# Problem sheet 3
The previous exercises gave an introduction to Python, Numpy and Pandas. Beginning with this exercise, we shift our focus to statistical learning itself. To this end, we will employ the module scikit-learn which offers many functions we will cover over the remaining semester.

If not already done, please download the file [Advertising.csv](https://www.tu-chemnitz.de/mathematik/numa/lehre/ds-2018/exercises/Advertising.csv) and move it into a subfolder called `datasets`.

## Exercise 1:
We start this exercise with the Advertising dataset known from the lecture.

We read the dataset using Pandas:

In [5]:
import pandas as pd
import numpy as np
%matplotlib inline

adv = pd.read_csv('./datasets/Advertising.csv', index_col=0)

# Print first entries of adv
print(adv.head(3))

      TV  radio  newspaper  sales
1  230.1   37.8       69.2   22.1
2   44.5   39.3       45.1   10.4
3   17.2   45.9       69.3    9.3


For convenience, we extract the values from this pandas-DataFrame

In [6]:
X = adv.values[:,0:3]
tv, radio, newspaper = np.hsplit(X,3)
Y = adv.values[:,3]

### Part (a)
Compute for each of the 3 predictor variables **TV**, **radio** and **newspaper** simple (1-dimensional) linear regressions, e.g.

$$ y^{TV}_i \approx \beta_0^{TV} + \beta_1^{TV} \, x_i^{TV}$$

Use the following function:

    from sklearn.linear_model import LinearRegression
    
You can use a command similar to

    print('y = %5.4f + %5.4f x TV' % (intercept, lincoef))
    
to print your results in a nice fashion.

In [7]:
from sklearn.linear_model import LinearRegression

reg_tv = LinearRegression().fit(tv, Y)
print('y = %5.4f + %5.4f x TV' % (reg_tv.intercept_, reg_tv.coef_[0]))

y = 7.0326 + 0.0475 x TV


In [8]:
reg_radio = LinearRegression().fit(radio, Y)
print('y = %5.4f + %5.4f x radio' % (reg_radio.intercept_, reg_radio.coef_[0]))

y = 9.3116 + 0.2025 x radio


In [9]:
reg_newspaper = LinearRegression().fit(newspaper, Y)
print('y = %5.4f + %5.4f x newspaper' % (reg_newspaper.intercept_, reg_newspaper.coef_[0]))

y = 12.3514 + 0.0547 x newspaper


You should observe, that the regression coefficients for **TV** and **newspaper** are very similar.
As you already know from the lecture, it is not satisfying from a mathematical point of view to restrict our investigation to the absolute values of the coefficients.


### Part (b)

In the lecture you learned about different measures for assessing the quality of a linear fit.
In the last exercise, we already implemented a function to compute the mean squared error (MSE).

This time, we want to compare the $R^2$ scores.
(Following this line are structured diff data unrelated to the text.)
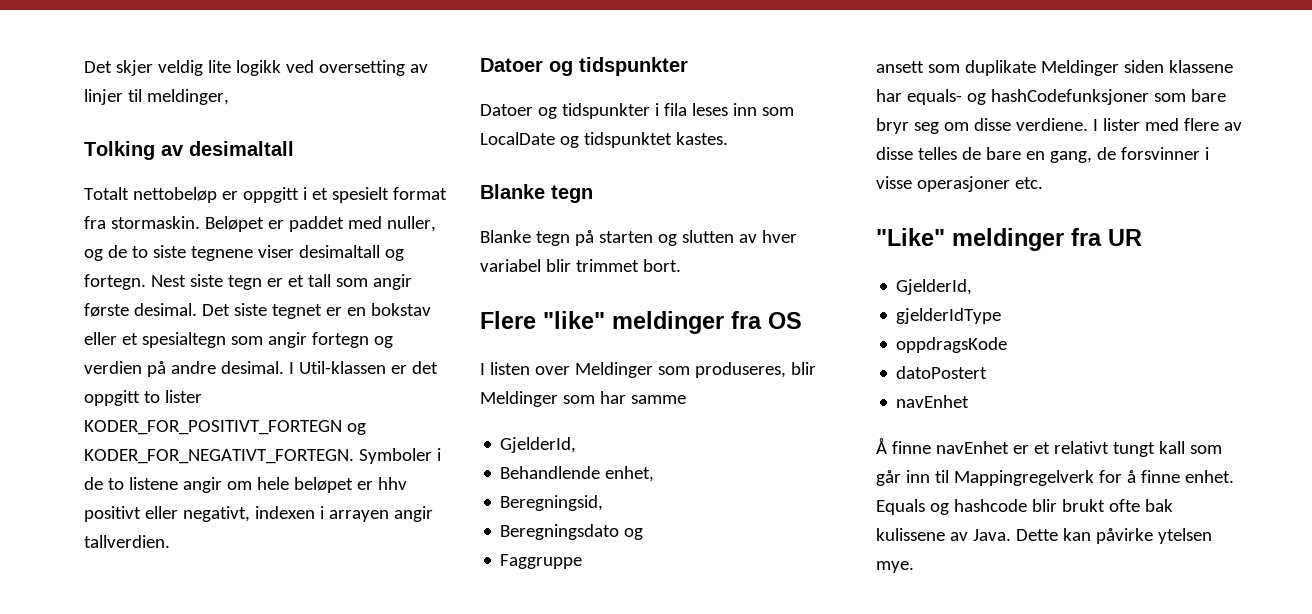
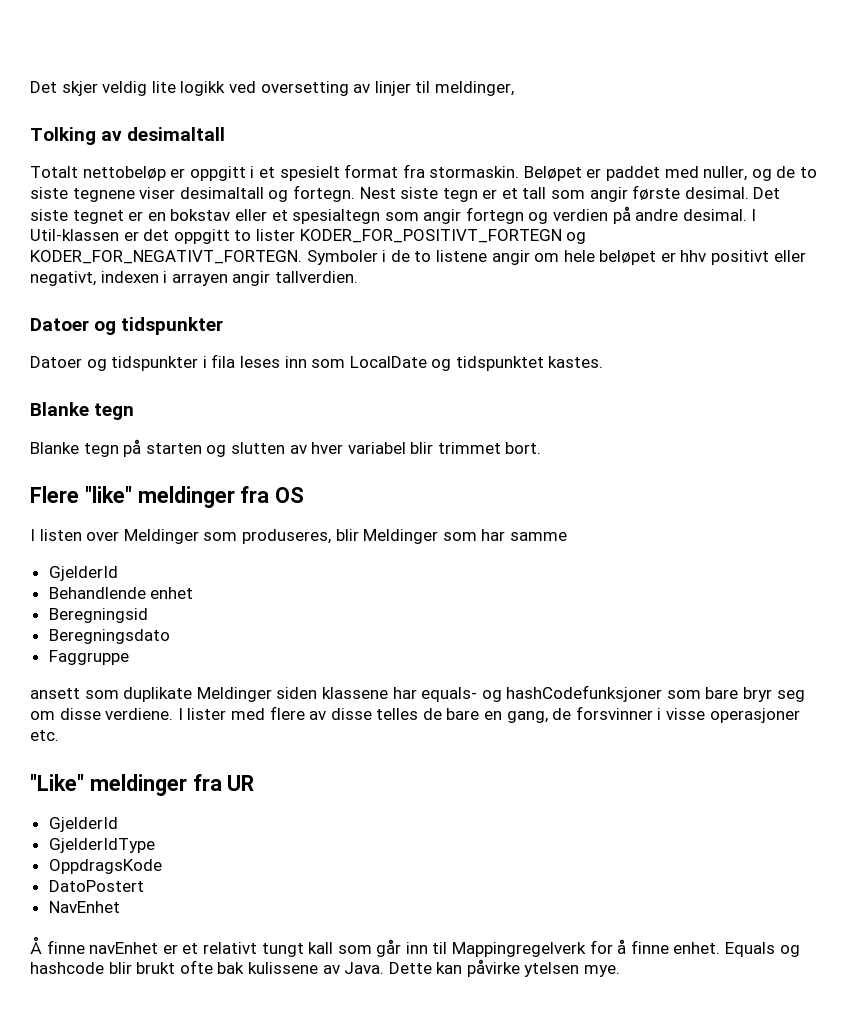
  I listen over Meldinger som produseres, blir Meldinger som har samme
- GjelderId,
+ GjelderId
- Behandlende enhet,
- Beregningsid,
+ Behandlende enhet
+ Beregningsid
- Beregningsdato og
+ Beregningsdato
  "Like" meldinger fra UR
- GjelderId,
- gjelderIdType
- oppdragsKode
- datoPostert
- navEnhet
+ GjelderId
+ GjelderIdType
+ OppdragsKode
+ DatoPostert
+ NavEnhet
You can use the method `score()` of a `LinearRegression` to get the $R^2$ values.
Remember that this value is the proportion of variability in $Y$ explained using **TV**, **radio** or **newspaper** as predictor in a 1-dimensional linear regression fit.

In [10]:
print("R^2 for TV:        ", reg_tv.score(tv,Y))
print("R^2 for radio:     ", reg_radio.score(radio,Y))
print("R^2 for newspaper: ", reg_newspaper.score(newspaper,Y))


R^2 for TV:         0.611875050850071
R^2 for radio:      0.33203245544529525
R^2 for newspaper:  0.05212044544430516


### Part (c)
Now we want to compute the predicted value of sales if we restrict our prediction to one input, i.e. **TV**, **radio** or **newspaper**, resp.
Predict the values $\hat{y}^{TV}$ $\hat{y}^{radio}$ and $\hat{y}^{newspaper}$ using the method `predict()`

In [11]:
y_tv = reg_tv.predict(tv)
y_radio = reg_radio.predict(radio)
y_newspaper = reg_newspaper.predict(newspaper)

### Part (d)

Plot the datapoints as well as the corresponding regression line for each of the inputs  **TV**, **radio** or **newspaper**.
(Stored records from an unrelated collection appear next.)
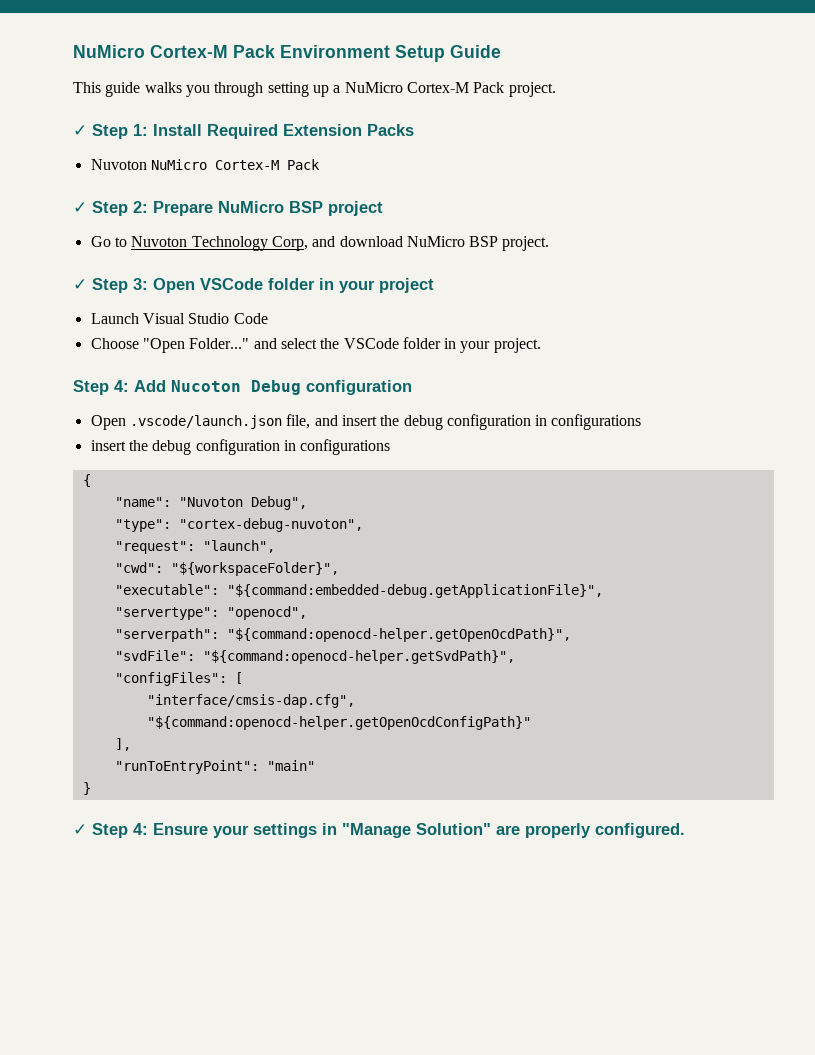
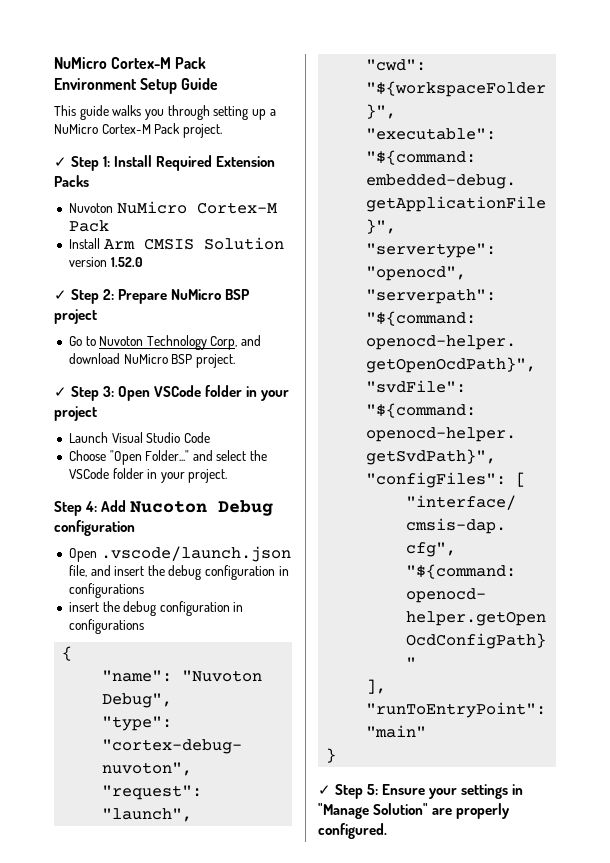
+ Install Arm CMSIS Solution version 1.52.0
- ✓ Step 4: Ensure your settings in "Manage Solution" are properly configured.
+ ✓ Step 5: Ensure your settings in "Manage Solution" are properly configured.

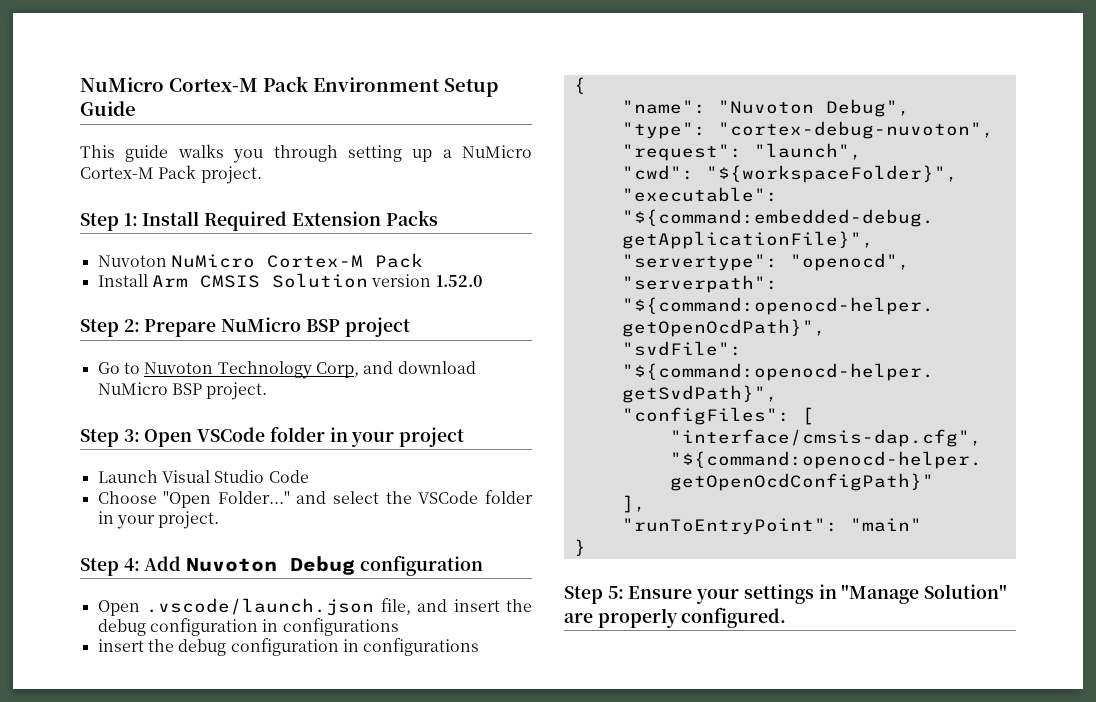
- ✓ Step 1: Install Required Extension Packs
+ Step 1: Install Required Extension Packs
- ✓ Step 2: Prepare NuMicro BSP project
+ Step 2: Prepare NuMicro BSP project
- ✓ Step 3: Open VSCode folder in your project
+ Step 3: Open VSCode folder in your project
- Step 4: Add Nucoton Debug configuration
+ Step 4: Add Nuvoton Debug configuration
- ✓ Step 5: Ensure your settings in "Manage Solution" are properly configured.
+ Step 5: Ensure your settings in "Manage Solution" are properly configured.

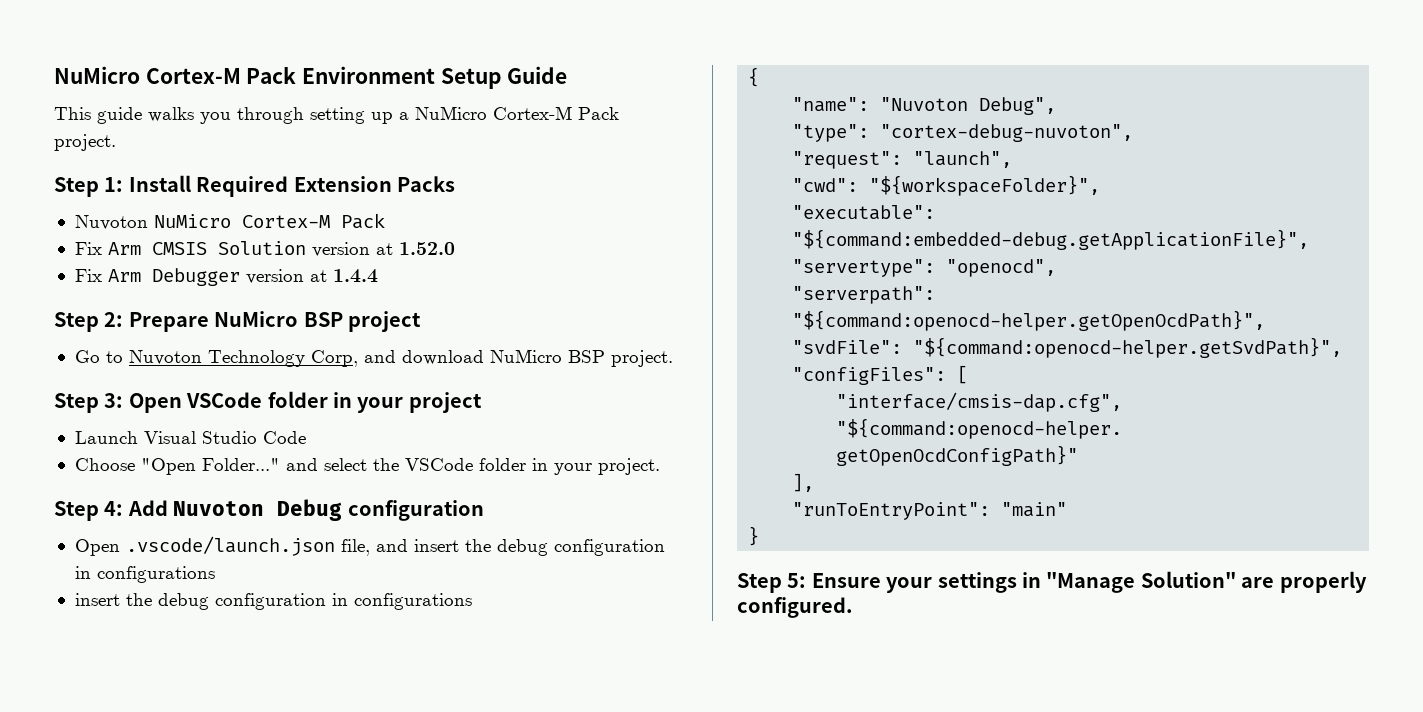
- Install Arm CMSIS Solution version 1.52.0
+ Fix Arm CMSIS Solution version at 1.52.0
+ Fix Arm Debugger version at 1.4.4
You can use the functions `subplots` or `fig.add_subplot` to arrange the plots in one figure.

In [12]:
# We plot our findings using subplots
import matplotlib.pyplot as plt
%matplotlib notebook
fig = plt.figure()
fig.add_subplot(1,3,1)
plt.plot(X[:,0],Y,'ro', alpha=0.1)
plt.plot(X[:,0],y_tv,'k-')

fig.add_subplot(1,3,2)
plt.plot(X[:,1],Y,'b+')
plt.plot(X[:,1],y_radio,'k-')

fig.add_subplot(1,3,3)
plt.plot(X[:,2],Y,'g.')
plt.plot(X[:,2],y_newspaper,'k-')

<IPython.core.display.Javascript object>

[<matplotlib.lines.Line2D at 0x7f8846dda7f0>]

### Part (e)
Take a closer look at the correlation matrix.
You can use the method `corr()` that is implemented for pandas `DataFrames`.
Which features are correlated most strongly?

In [13]:
# We first take a look at the correlation matrix
adv.corr()

Unnamed: 0,TV,radio,newspaper,sales
TV,1.0,0.054809,0.056648,0.782224
radio,0.054809,1.0,0.354104,0.576223
newspaper,0.056648,0.354104,1.0,0.228299
sales,0.782224,0.576223,0.228299,1.0


**Answer**: The correlation matrix indicates, that the features **newspaper** and **radio** are correlated with a coefficient of about $0.35$.

### Part (f)
Investigate the statistical significance of the medium **newspaper** in a linear regression involving only this feature. Use a **t-test** for this purpose as described on slide 80 in the lecture notes.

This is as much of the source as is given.